* [What the exercise asks]:
Return, word for word, only the lines of the data below that lie between the line with "(RPs) of the Lasso, SCAD and MCP." and the line with "- guanciale (quantity according to taste)", those two lines included.

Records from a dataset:
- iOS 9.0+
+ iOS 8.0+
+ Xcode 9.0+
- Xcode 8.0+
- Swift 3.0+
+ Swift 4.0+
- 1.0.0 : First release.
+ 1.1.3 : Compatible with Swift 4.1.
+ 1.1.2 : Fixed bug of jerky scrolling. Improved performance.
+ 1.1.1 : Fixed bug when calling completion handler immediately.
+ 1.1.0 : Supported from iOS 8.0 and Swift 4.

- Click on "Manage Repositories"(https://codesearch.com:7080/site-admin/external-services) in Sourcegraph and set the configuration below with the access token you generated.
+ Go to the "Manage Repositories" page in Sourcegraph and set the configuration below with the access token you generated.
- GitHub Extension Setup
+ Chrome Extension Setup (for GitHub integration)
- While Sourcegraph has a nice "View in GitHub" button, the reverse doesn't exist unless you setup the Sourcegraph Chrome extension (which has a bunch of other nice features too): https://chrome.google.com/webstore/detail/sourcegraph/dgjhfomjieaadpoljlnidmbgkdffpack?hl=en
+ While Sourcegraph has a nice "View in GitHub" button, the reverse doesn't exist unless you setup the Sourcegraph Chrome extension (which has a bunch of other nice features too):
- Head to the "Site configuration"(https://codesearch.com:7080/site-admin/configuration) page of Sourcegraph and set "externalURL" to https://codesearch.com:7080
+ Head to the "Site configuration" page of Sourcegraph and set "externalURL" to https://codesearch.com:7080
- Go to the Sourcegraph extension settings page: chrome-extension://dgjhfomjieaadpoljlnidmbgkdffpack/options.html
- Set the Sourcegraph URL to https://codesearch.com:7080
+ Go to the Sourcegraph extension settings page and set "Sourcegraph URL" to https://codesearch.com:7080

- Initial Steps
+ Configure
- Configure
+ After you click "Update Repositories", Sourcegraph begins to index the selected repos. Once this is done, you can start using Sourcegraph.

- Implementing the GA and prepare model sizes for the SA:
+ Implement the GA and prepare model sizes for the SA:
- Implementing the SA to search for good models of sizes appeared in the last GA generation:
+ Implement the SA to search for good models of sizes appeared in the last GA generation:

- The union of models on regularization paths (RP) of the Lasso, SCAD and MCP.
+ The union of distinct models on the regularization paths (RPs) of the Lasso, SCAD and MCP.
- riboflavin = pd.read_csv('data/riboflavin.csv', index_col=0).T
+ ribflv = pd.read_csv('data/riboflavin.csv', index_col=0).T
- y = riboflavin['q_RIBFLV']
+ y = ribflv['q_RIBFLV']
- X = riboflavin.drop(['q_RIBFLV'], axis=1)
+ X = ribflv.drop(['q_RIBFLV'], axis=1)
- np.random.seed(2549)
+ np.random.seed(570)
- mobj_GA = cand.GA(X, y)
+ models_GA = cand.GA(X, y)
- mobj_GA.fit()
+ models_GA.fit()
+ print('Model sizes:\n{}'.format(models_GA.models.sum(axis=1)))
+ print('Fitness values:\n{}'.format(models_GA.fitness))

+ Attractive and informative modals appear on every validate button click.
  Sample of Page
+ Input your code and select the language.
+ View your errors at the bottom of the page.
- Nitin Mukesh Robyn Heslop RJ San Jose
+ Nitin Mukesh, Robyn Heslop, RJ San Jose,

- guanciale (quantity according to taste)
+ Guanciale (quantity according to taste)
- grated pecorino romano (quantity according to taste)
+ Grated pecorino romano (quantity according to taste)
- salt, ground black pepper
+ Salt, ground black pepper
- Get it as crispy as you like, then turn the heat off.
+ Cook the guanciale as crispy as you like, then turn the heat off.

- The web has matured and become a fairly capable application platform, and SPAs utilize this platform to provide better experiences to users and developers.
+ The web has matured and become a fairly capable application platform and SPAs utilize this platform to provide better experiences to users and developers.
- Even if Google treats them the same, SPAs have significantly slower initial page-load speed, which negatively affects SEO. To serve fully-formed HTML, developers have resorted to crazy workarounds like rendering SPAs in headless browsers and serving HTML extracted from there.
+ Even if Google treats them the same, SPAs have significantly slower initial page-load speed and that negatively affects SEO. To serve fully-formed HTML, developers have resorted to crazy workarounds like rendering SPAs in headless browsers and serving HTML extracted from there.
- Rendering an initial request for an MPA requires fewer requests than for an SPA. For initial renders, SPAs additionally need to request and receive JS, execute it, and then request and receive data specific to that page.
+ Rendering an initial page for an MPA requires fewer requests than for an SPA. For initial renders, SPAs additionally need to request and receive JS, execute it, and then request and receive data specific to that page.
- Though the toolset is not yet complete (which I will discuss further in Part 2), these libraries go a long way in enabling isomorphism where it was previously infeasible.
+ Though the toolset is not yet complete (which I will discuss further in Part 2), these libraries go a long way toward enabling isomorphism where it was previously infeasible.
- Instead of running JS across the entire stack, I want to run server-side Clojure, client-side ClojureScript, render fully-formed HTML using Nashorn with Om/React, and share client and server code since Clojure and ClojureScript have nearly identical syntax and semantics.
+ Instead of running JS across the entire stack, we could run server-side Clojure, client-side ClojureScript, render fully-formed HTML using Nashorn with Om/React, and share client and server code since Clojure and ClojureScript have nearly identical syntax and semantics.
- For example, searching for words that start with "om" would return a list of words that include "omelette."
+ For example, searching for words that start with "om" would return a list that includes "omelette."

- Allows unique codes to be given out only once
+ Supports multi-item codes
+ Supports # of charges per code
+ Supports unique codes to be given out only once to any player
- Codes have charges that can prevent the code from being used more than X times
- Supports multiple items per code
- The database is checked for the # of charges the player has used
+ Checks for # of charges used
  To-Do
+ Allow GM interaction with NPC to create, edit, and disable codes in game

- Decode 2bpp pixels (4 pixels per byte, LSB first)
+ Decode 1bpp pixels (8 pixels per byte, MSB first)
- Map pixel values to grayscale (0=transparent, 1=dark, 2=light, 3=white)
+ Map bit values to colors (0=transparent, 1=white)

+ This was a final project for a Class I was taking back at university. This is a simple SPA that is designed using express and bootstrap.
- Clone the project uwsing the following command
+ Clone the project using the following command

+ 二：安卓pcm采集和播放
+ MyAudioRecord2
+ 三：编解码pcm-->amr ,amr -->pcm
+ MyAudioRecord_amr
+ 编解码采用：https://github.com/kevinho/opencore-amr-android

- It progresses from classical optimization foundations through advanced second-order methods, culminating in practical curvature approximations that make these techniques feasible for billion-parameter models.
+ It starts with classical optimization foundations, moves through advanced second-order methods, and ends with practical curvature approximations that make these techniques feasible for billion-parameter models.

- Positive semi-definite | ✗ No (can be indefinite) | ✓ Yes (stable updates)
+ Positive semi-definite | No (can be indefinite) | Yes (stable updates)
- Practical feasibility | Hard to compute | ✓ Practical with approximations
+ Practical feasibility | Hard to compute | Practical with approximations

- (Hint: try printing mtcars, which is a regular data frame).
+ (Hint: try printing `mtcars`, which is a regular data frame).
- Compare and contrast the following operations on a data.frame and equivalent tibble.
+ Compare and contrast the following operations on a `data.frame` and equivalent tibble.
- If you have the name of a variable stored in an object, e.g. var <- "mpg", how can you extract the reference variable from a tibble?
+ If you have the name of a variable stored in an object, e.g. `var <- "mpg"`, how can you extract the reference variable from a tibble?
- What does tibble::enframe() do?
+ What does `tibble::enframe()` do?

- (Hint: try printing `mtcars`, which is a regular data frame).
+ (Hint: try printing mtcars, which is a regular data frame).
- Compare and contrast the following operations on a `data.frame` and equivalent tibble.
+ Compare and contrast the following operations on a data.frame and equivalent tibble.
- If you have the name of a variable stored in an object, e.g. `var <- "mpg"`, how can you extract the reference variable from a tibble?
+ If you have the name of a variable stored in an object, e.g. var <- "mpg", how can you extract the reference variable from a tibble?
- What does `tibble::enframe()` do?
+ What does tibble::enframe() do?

* [Written answer]:
+ The union of distinct models on the regularization paths (RPs) of the Lasso, SCAD and MCP.
- riboflavin = pd.read_csv('data/riboflavin.csv', index_col=0).T
+ ribflv = pd.read_csv('data/riboflavin.csv', index_col=0).T
- y = riboflavin['q_RIBFLV']
+ y = ribflv['q_RIBFLV']
- X = riboflavin.drop(['q_RIBFLV'], axis=1)
+ X = ribflv.drop(['q_RIBFLV'], axis=1)
- np.random.seed(2549)
+ np.random.seed(570)
- mobj_GA = cand.GA(X, y)
+ models_GA = cand.GA(X, y)
- mobj_GA.fit()
+ models_GA.fit()
+ print('Model sizes:\n{}'.format(models_GA.models.sum(axis=1)))
+ print('Fitness values:\n{}'.format(models_GA.fitness))

+ Attractive and informative modals appear on every validate button click.
  Sample of Page
+ Input your code and select the language.
+ View your errors at the bottom of the page.
- Nitin Mukesh Robyn Heslop RJ San Jose
+ Nitin Mukesh, Robyn Heslop, RJ San Jose,

- guanciale (quantity according to taste)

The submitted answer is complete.